▶ Exercise goal:
For the records below, say how many lines contain the string "vibber". Give no other text.

*** Opening of Given records ***

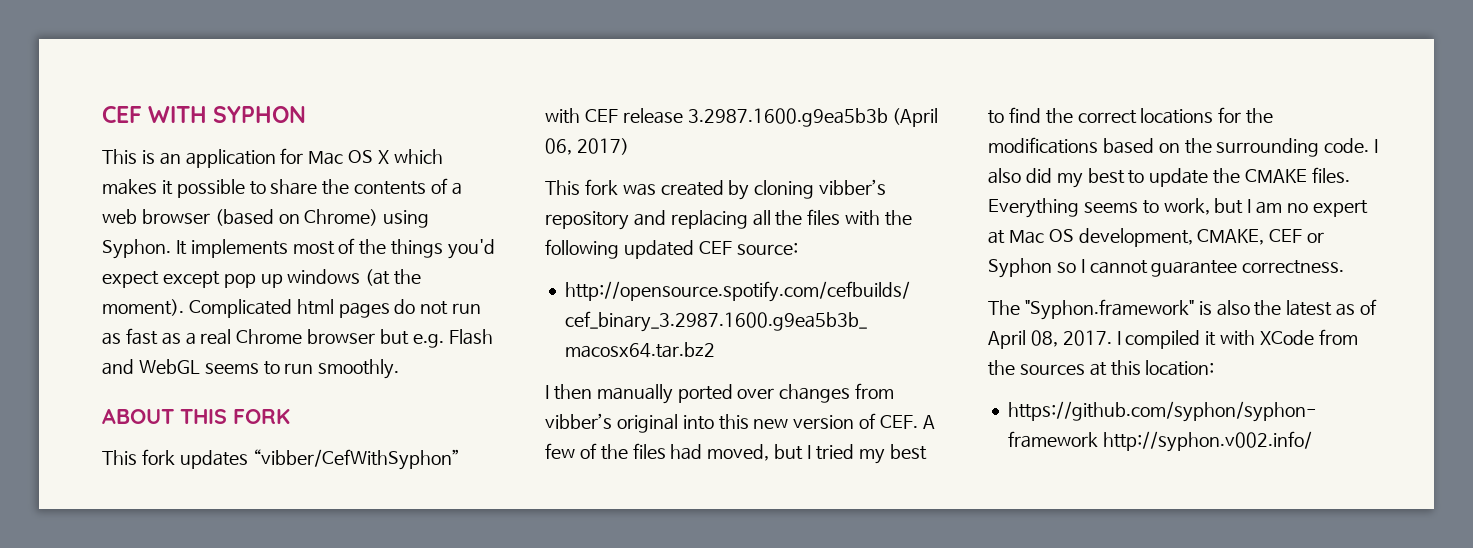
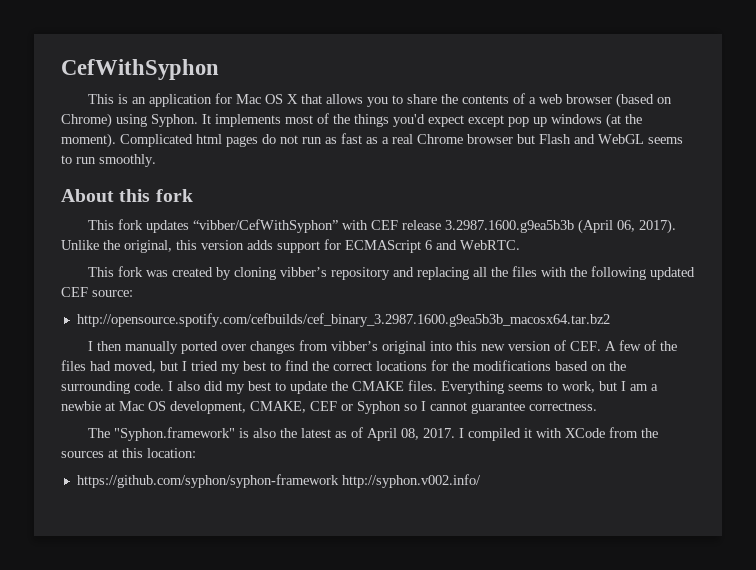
- CEF WITH SYPHON
+ CefWithSyphon
- This is an application for Mac OS X which makes it possible to share the contents of a web browser (based on Chrome) using Syphon.
+ This is an application for Mac OS X that allows you to share the contents of a web browser (based on Chrome) using Syphon.
- Complicated html pages do not run as fast as a real Chrome browser but e.g. Flash and WebGL seems to run smoothly.
+ Complicated html pages do not run as fast as a real Chrome browser but Flash and WebGL seems to run smoothly.
- ABOUT THIS FORK
+ About this fork
- This fork updates “vibber/CefWithSyphon” with CEF release 3.2987.1600.g9ea5b3b (April 06, 2017)
+ This fork updates “vibber/CefWithSyphon” with CEF release 3.2987.1600.g9ea5b3b (April 06, 2017). Unlike the original, this version adds support for ECMAScript 6 and WebRTC.
- Everything seems to work, but I am no expert at Mac OS development, CMAKE, CEF or Syphon so I cannot guarantee correctness.
+ Everything seems to work, but I am a newbie at Mac OS development, CMAKE, CEF or Syphon so I cannot guarantee correctness.

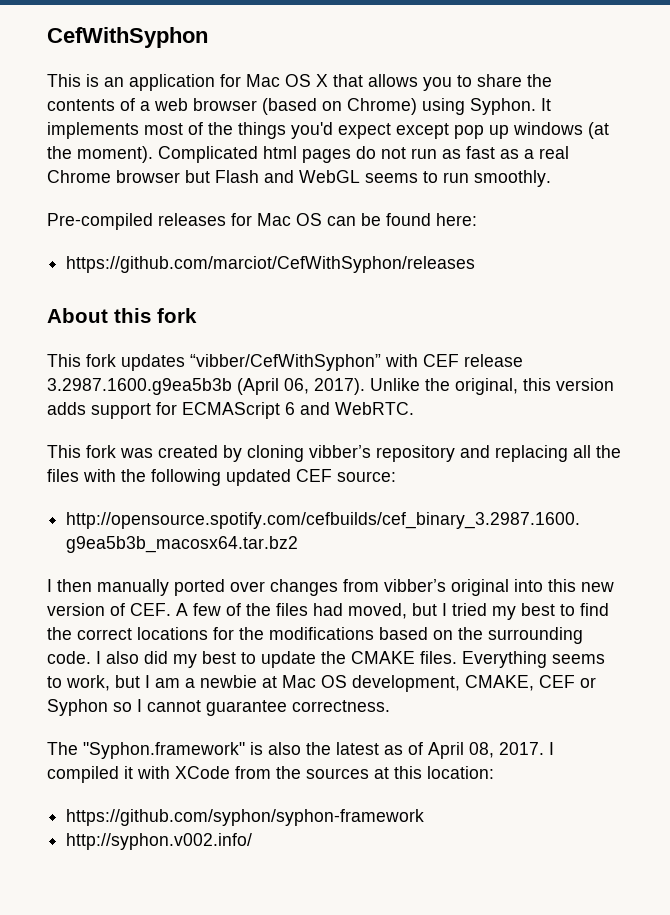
+ Pre-compiled releases for Mac OS can be found here:
+ https://github.com/marciot/CefWithSyphon/releases
- https://github.com/syphon/syphon-framework http://syphon.v002.info/
+ https://github.com/syphon/syphon-framework
+ http://syphon.v002.info/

*** Close of Given records ***

▶ Problem solution:
2